For the following scenarios (assuming the device encrypted), I'm wondering if the following assertions are correct and if some questions can be answered.

No keystore

Attacker has physical access to locked device

  • Attacker can't access legitimate app's data without additional exploits

Attacker has physical access to unlocked device

  • Attacker can physically use legitimate app

  • Attacker can't access the legitimate app's raw data (internal storage) without additional exploit to gain root privileges

Attacker has physical access to device + knowledge of PIN

  • Attacker can physically use legitimate app

  • Attacker can physically remove the device's drive and attach it to another device under the attacker's control. The attacker can then retrieve the drive's decryption key by using using the PIN (along with PBKDF2) and access the legitimate app's data.

Attacker has remote access through a malicious app without root access and without knowledge PIN

  • Attacker can't access the legitimate app's data without additional exploits

Attacker has remote access through a malicious app + root access without knowledge of PIN

  • Attacker has full access to legitimate app's data

  • Attacker can easily gain access to all of the legitimate app's internal storage

Attacker has remote access through a malicious app + root access + knowledge of PIN

  • Attacker has full access to legitimate app's data

Software-only keystore

Attacker has physical access to locked device

  • Attacker can't access legitimate app's data

Attacker has physical access to unlocked device

  • Attacker can physically use legitimate app

  • Attacker can't access the app's raw data (internal storage) without an additional exploit to gain root privileges

Attacker has physical access to device + knowledge of PIN

  • Attacker can physically use legitimate app

  • Attacker can physically remove the device's drive and attach it to another device under the attacker's control. The attacker can then retrieve the drive's decryption key by using using the PIN (along with PBKDF2) and access the legitimate app's data.

Attacker has remote access through a malicious app without root access and without knowledge of pin

  • Attacker can't access legitimate app's data

Attacker has remote access through a malicious app + root access without knowledge of PIN

  • Attacker can trick the keystore process into encrypting/decrypting the legitimate app's data.

  • Attacker can't access the legitimate app's data from another device without first obtaining the secrets from the keystore (which requires the PIN). However the attacker can easily install a keylogger to eventually obtain the PIN.

Attacker has remote access through a malicious app + knowledge of PIN without root access

  • Attacker can't access legitimate app's data

Attacker has remote access through a malicious app + root access + knowledge of PIN

  • Attacker can trick the keystore process into encrypting/decrypting the legitimate app's data.

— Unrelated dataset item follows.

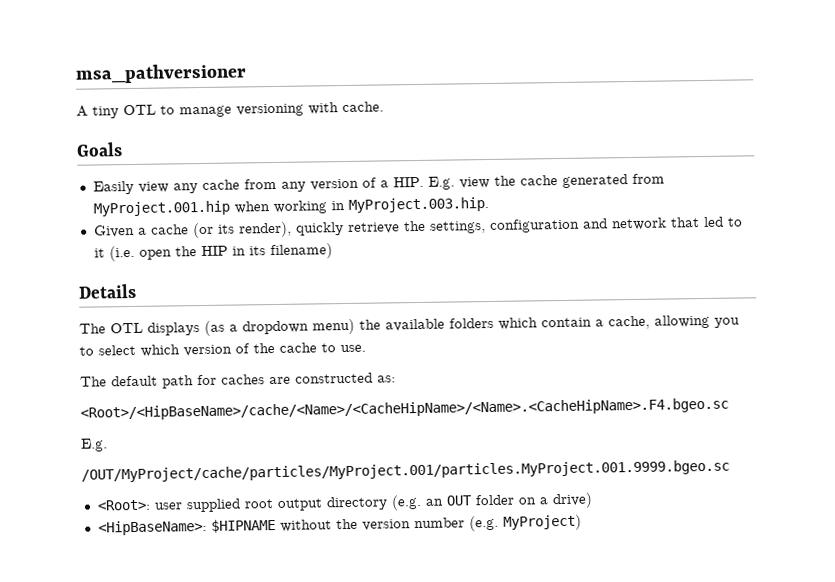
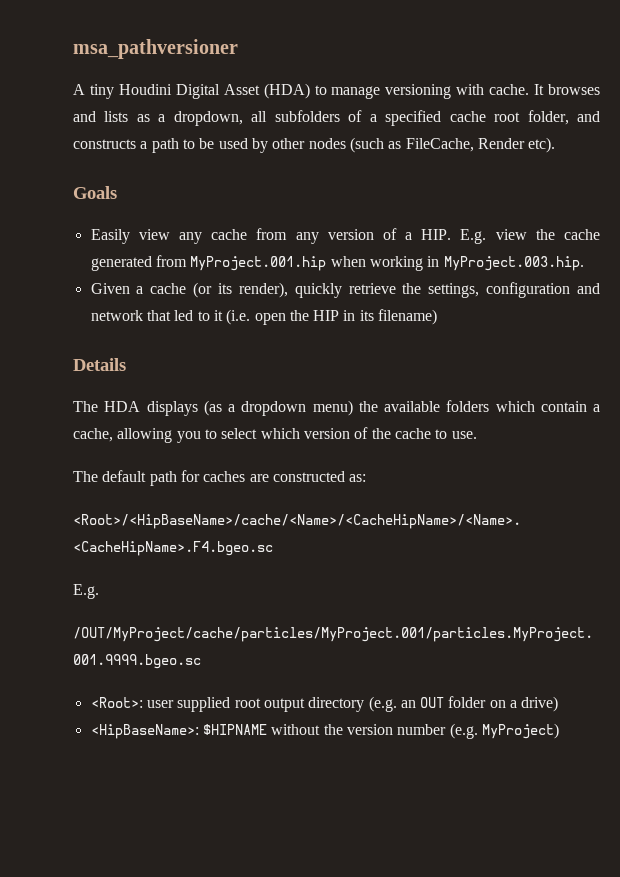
- A tiny OTL to manage versioning with cache.
+ A tiny Houdini Digital Asset (HDA) to manage versioning with cache. It browses and lists as a dropdown, all subfolders of a specified cache root folder, and constructs a path to be used by other nodes (such as FileCache, Render etc).
- The OTL displays (as a dropdown menu) the available folders which contain a cache, allowing you to select which version of the cache to use.
+ The HDA displays (as a dropdown menu) the available folders which contain a cache, allowing you to select which version of the cache to use.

  • Attacker can also easily decrypt the legitimate app's keystore by using the PIN (along with PBKDF2). The legitimate app's data can then be accessed from any other device under the attacker's control.

Hardware-backed keystore

Attacker has physical access to locked device

  • Attacker can't access legitimate app's data

Attacker has physical access to unlocked device

  • Attacker can physically use legitimate app

  • Attacker can't access the legitimate app's raw data (internal storage) without an additional exploit to gain root privileges

Attacker has physical access to device + knowledge of PIN

  • Attacker can physically use legitimate app

  • Attacker can easily gain root access but on some devices the process of doing so will wipe out the phone's data prior to unlocking the bootloader. If data isn't wiped, the attacker gets access to all of the legitimate app's internal storage

  • Attacker can't physically remove the device's drive and attach it to another device under the attacker's control since the keystore is hardware-backed.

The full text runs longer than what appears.